* WHAT YOU SHOULD DO:
Every line from the line containing "- (see below), or ii." through the final line below is to be repeated exactly; no other line is.

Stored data
++++
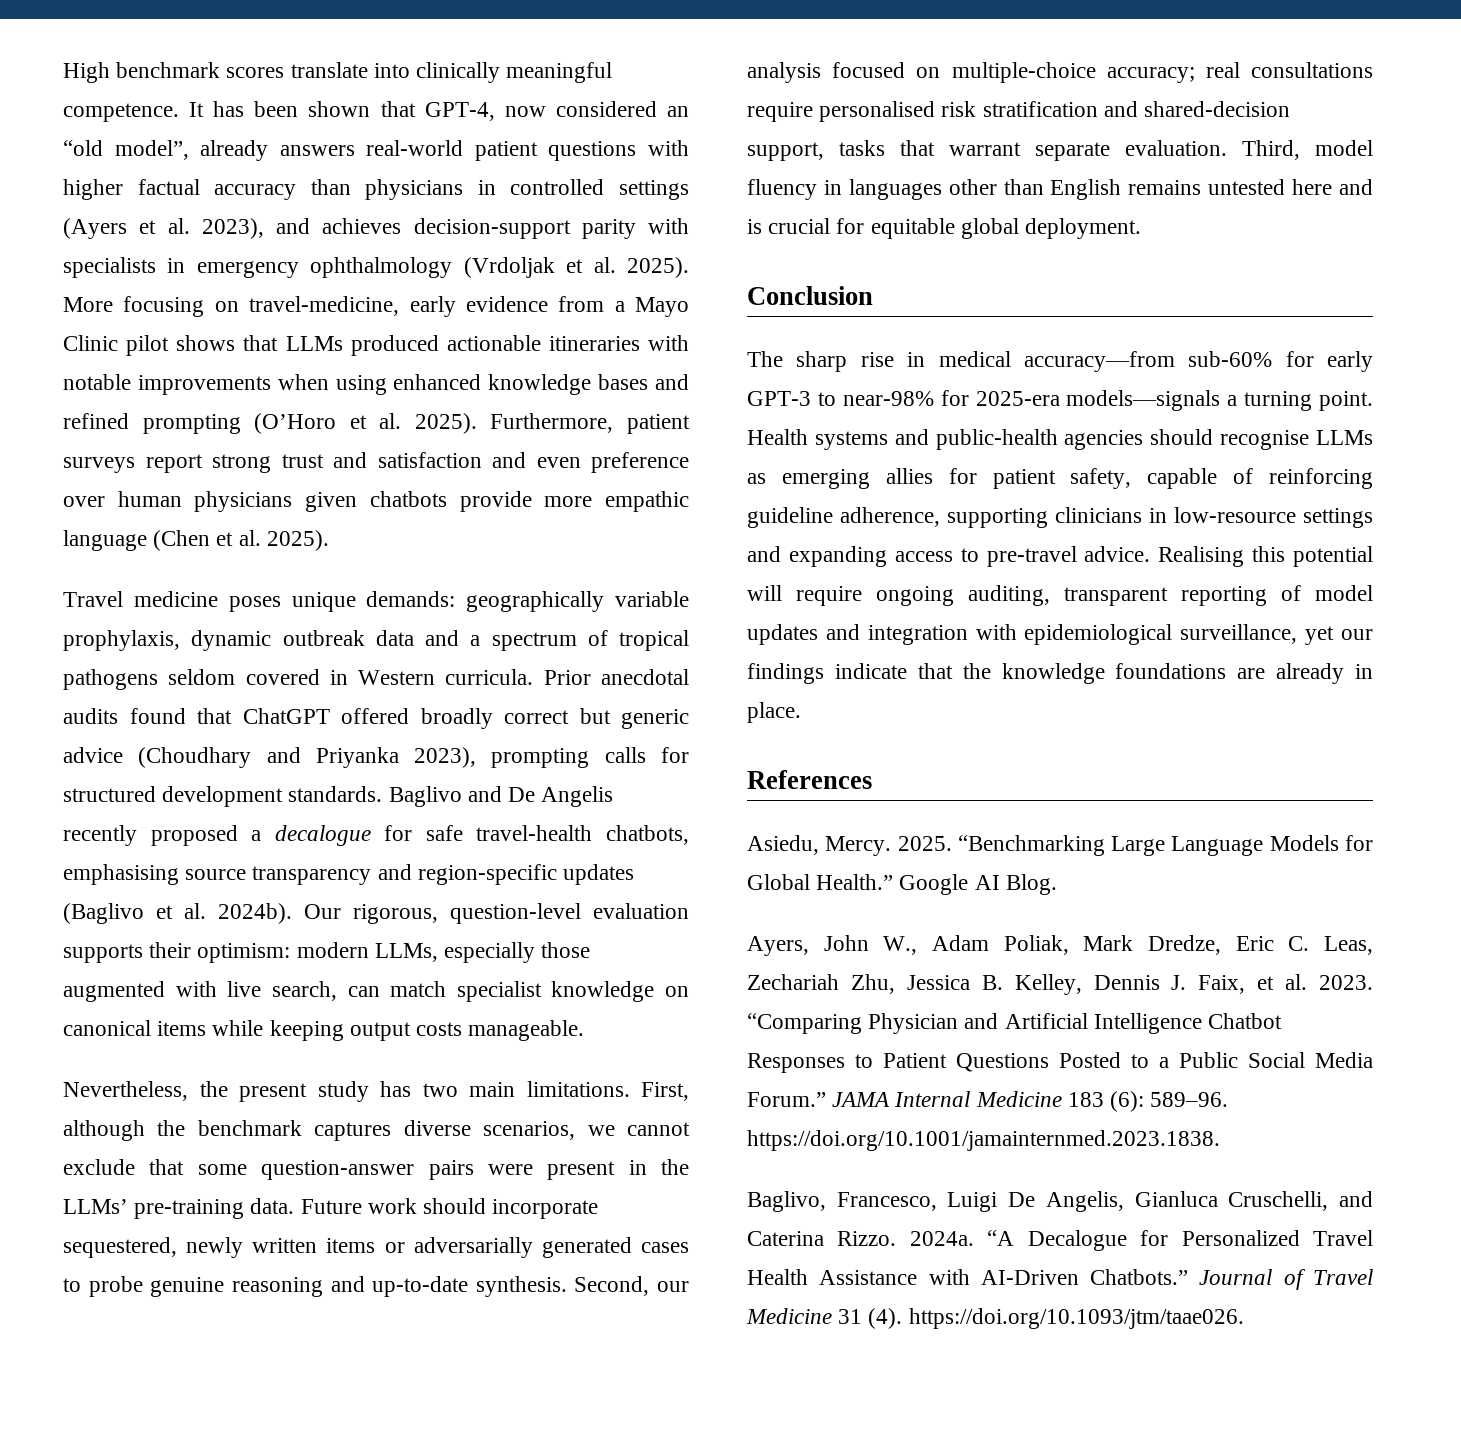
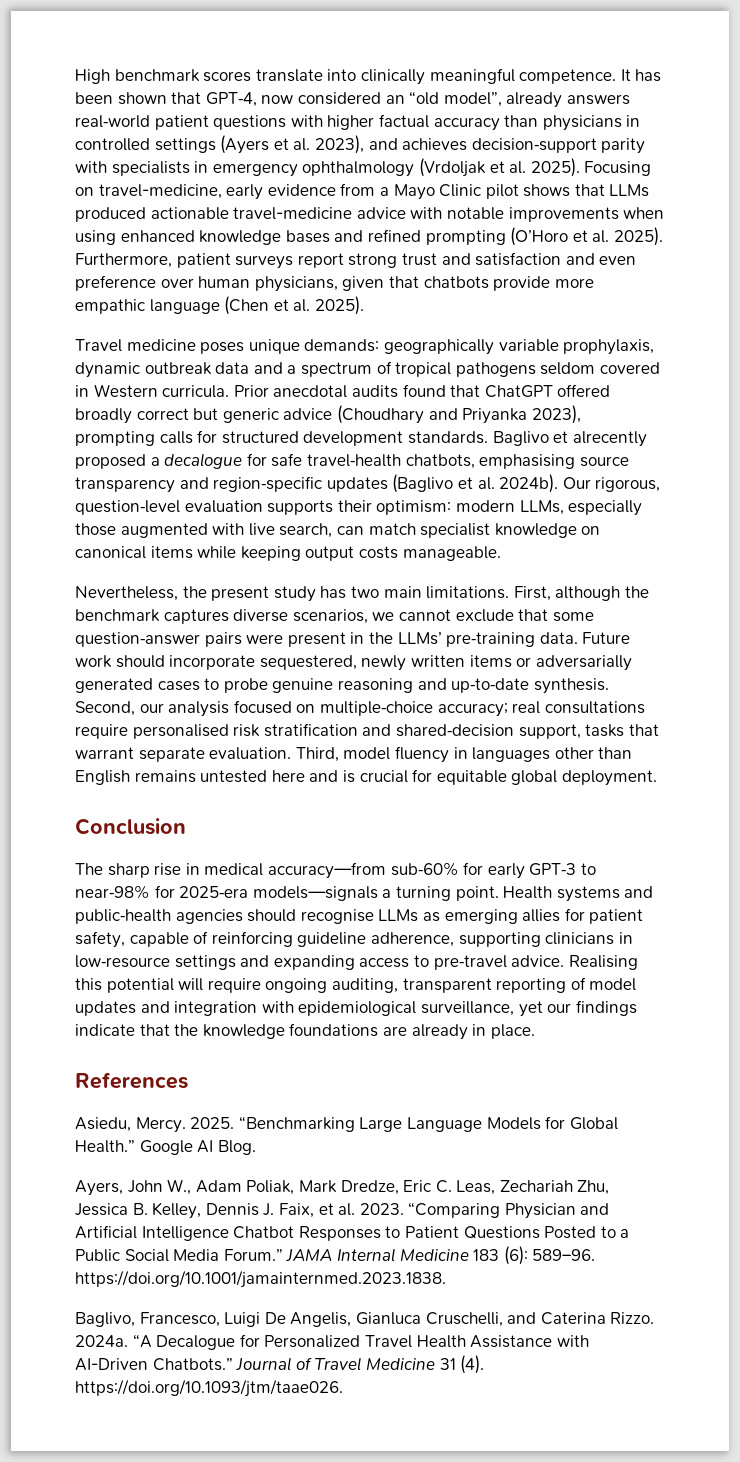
- More focusing on travel-medicine, early evidence from a Mayo Clinic pilot shows that LLMs produced actionable itineraries with notable improvements when using enhanced knowledge bases and refined prompting (O’Horo et al. 2025).
+ Focusing on travel-medicine, early evidence from a Mayo Clinic pilot shows that LLMs produced actionable travel-medicine advice with notable improvements when using enhanced knowledge bases and refined prompting (O’Horo et al. 2025).
- Furthermore, patient surveys report strong trust and satisfaction and even preference over human physicians given chatbots provide more empathic language (Chen et al. 2025).
+ Furthermore, patient surveys report strong trust and satisfaction and even preference over human physicians, given that chatbots provide more empathic language (Chen et al. 2025).
- Baglivo and De Angelis recently proposed a decalogue for safe travel‑health chatbots, emphasising source transparency and region‑specific updates (Baglivo et al. 2024b).
+ Baglivo et alrecently proposed a decalogue for safe travel‑health chatbots, emphasising source transparency and region‑specific updates (Baglivo et al. 2024b).

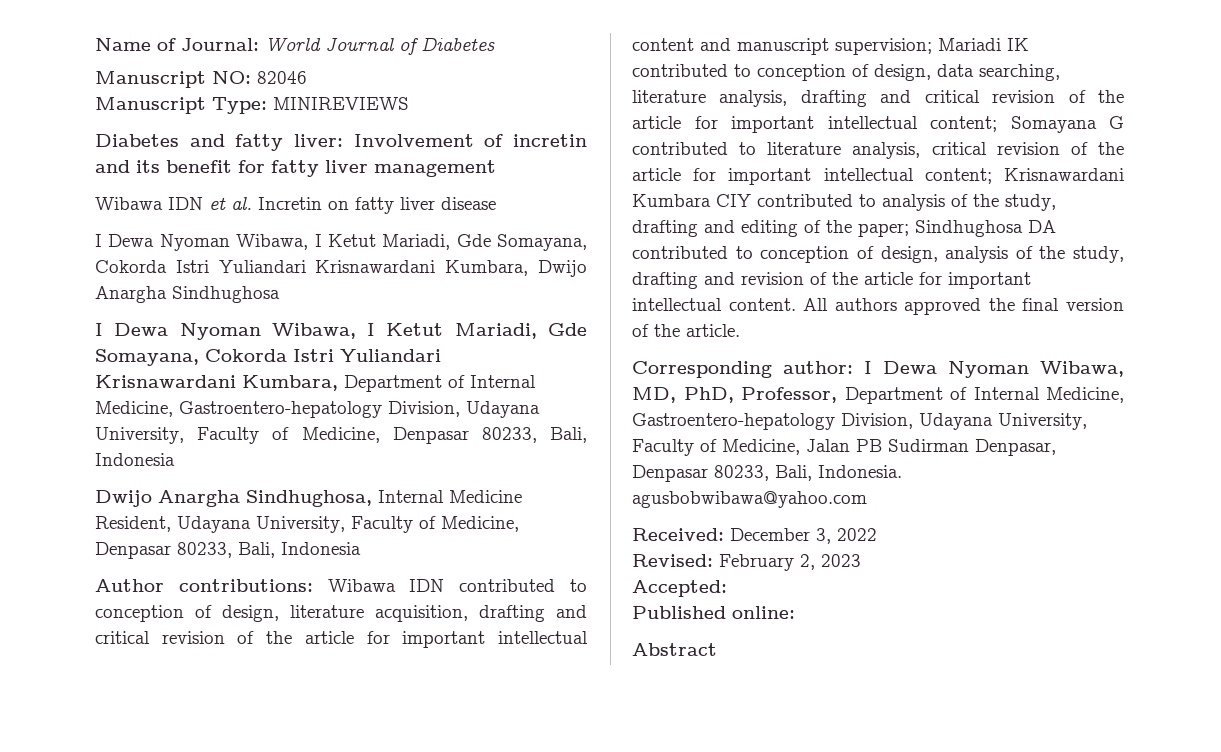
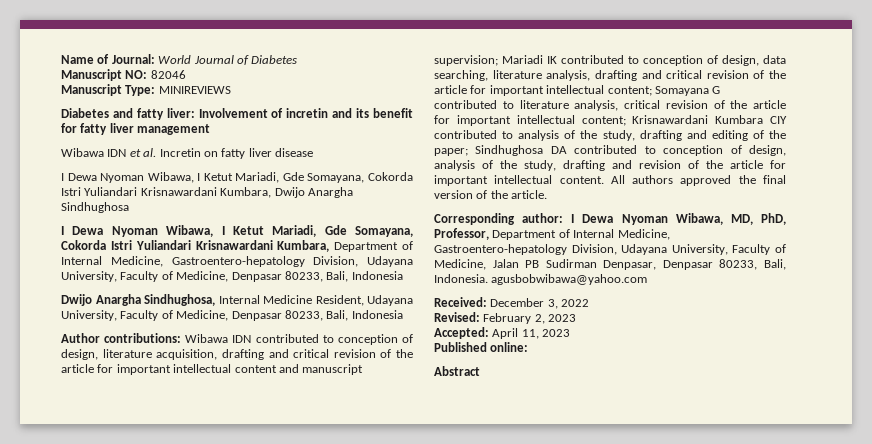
- Accepted:
+ Accepted: April 11, 2023

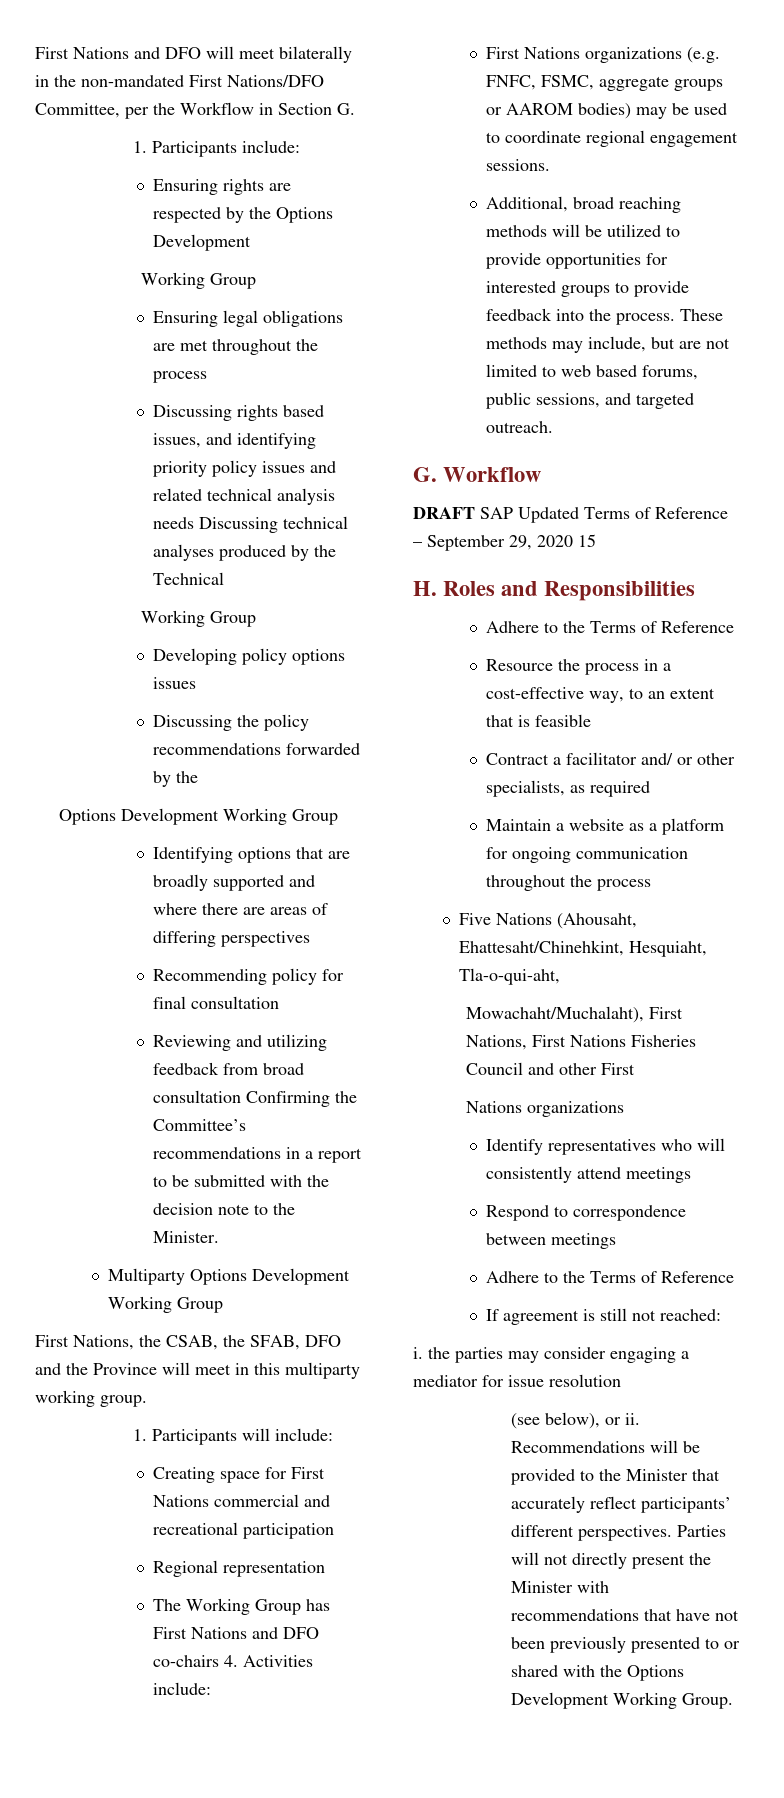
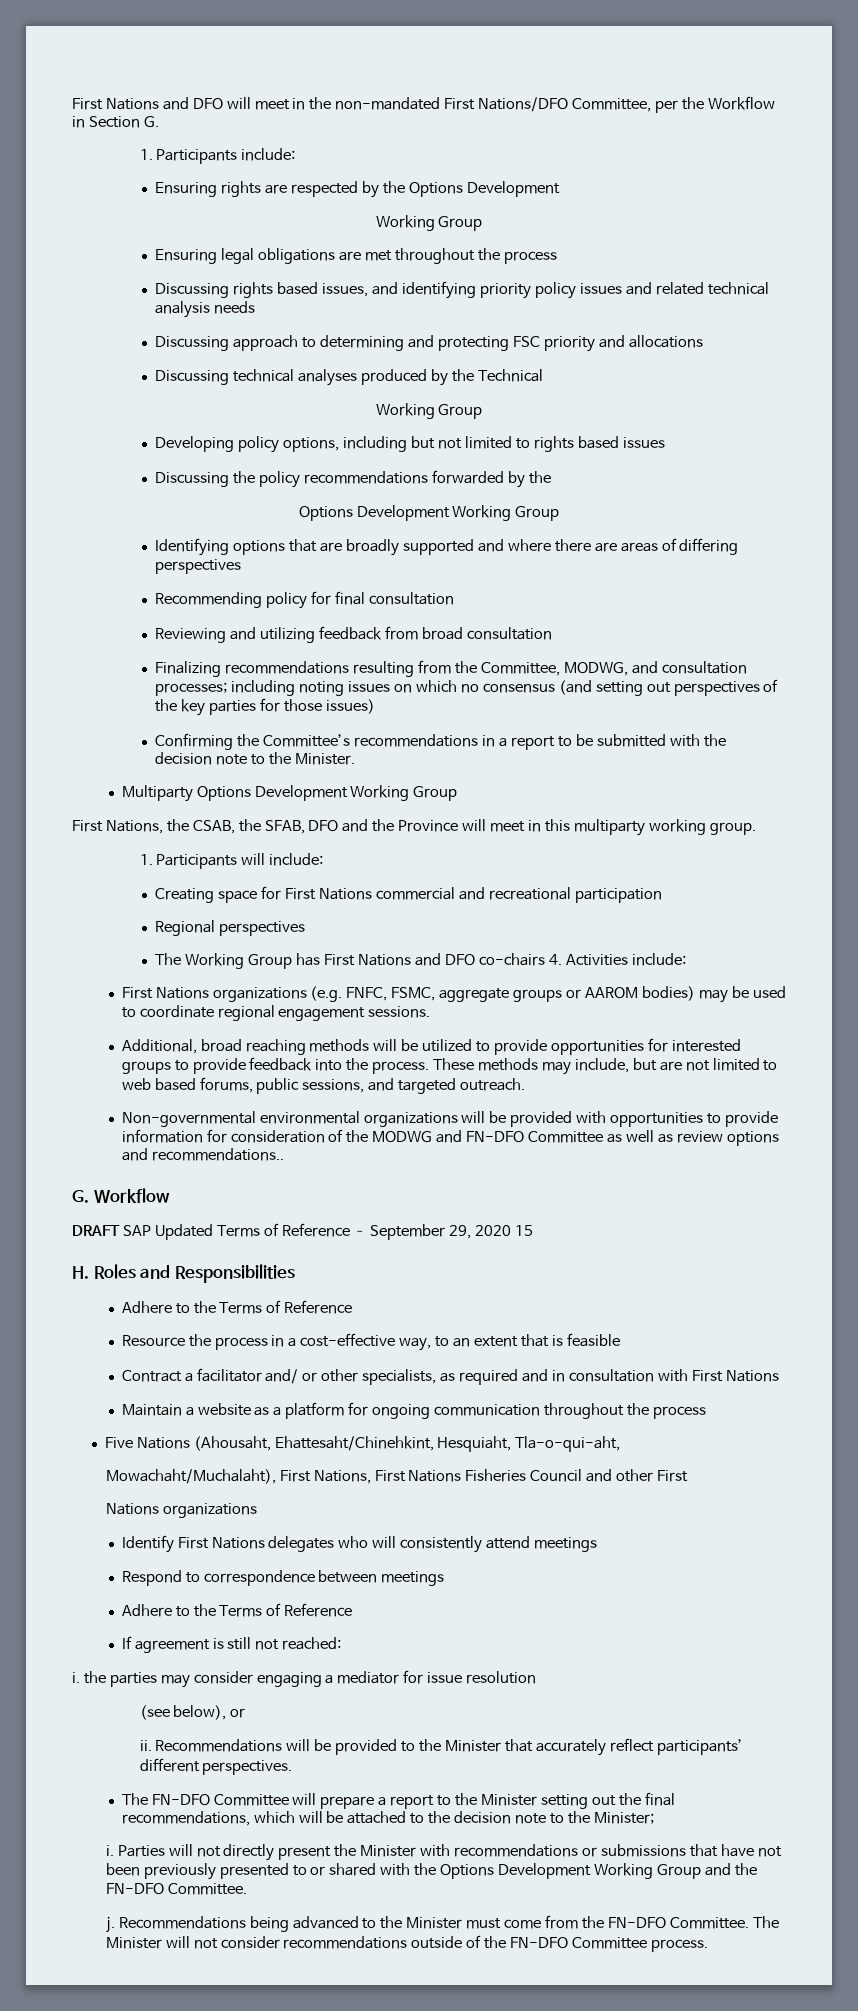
- First Nations and DFO will meet bilaterally in the non-mandated First Nations/DFO Committee, per the Workflow in Section G.
+ First Nations and DFO will meet in the non-mandated First Nations/DFO Committee, per the Workflow in Section G.
- Discussing rights based issues, and identifying priority policy issues and related technical analysis needs Discussing technical analyses produced by the Technical
+ Discussing rights based issues, and identifying priority policy issues and related technical analysis needs
+ Discussing approach to determining and protecting FSC priority and allocations
+ Discussing technical analyses produced by the Technical
- Developing policy options issues
+ Developing policy options, including but not limited to rights based issues
- Reviewing and utilizing feedback from broad consultation Confirming the Committee’s recommendations in a report to be submitted with the decision note to the Minister.
+ Reviewing and utilizing feedback from broad consultation
+ Finalizing recommendations resulting from the Committee, MODWG, and consultation processes; including noting issues on which no consensus (and setting out perspectives of the key parties for those issues)
+ Confirming the Committee’s recommendations in a report to be submitted with the decision note to the Minister.
- Regional representation
+ Regional perspectives
+ Non-governmental environmental organizations will be provided with opportunities to provide information for consideration of the MODWG and FN-DFO Committee as well as review options and recommendations..
- Contract a facilitator and/ or other specialists, as required
+ Contract a facilitator and/ or other specialists, as required and in consultation with First Nations
- Identify representatives who will consistently attend meetings
+ Identify First Nations delegates who will consistently attend meetings
- (see below), or ii.
+ (see below), or
+ ii.
- Recommendations will be provided to the Minister that accurately reflect participants’ different perspectives. Parties will not directly present the Minister with recommendations that have not been previously presented to or shared with the Options Development Working Group.
+ Recommendations will be provided to the Minister that accurately reflect participants’ different perspectives.
+ The FN-DFO Committee will prepare a report to the Minister setting out the final recommendations, which will be attached to the decision note to the Minister;
+ i. Parties will not directly present the Minister with recommendations or submissions that have not been previously presented to or shared with the Options Development Working Group and the FN-DFO Committee.
+ j. Recommendations being advanced to the Minister must come from the FN-DFO Committee. The Minister will not consider recommendations outside of the FN-DFO Committee process.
++++
* SOLUTION FOR THIS PROBLEM:
- (see below), or ii.
+ (see below), or
+ ii.
- Recommendations will be provided to the Minister that accurately reflect participants’ different perspectives. Parties will not directly present the Minister with recommendations that have not been previously presented to or shared with the Options Development Working Group.
+ Recommendations will be provided to the Minister that accurately reflect participants’ different perspectives.
+ The FN-DFO Committee will prepare a report to the Minister setting out the final recommendations, which will be attached to the decision note to the Minister;
+ i. Parties will not directly present the Minister with recommendations or submissions that have not been previously presented to or shared with the Options Development Working Group and the FN-DFO Committee.
+ j. Recommendations being advanced to the Minister must come from the FN-DFO Committee. The Minister will not consider recommendations outside of the FN-DFO Committee process.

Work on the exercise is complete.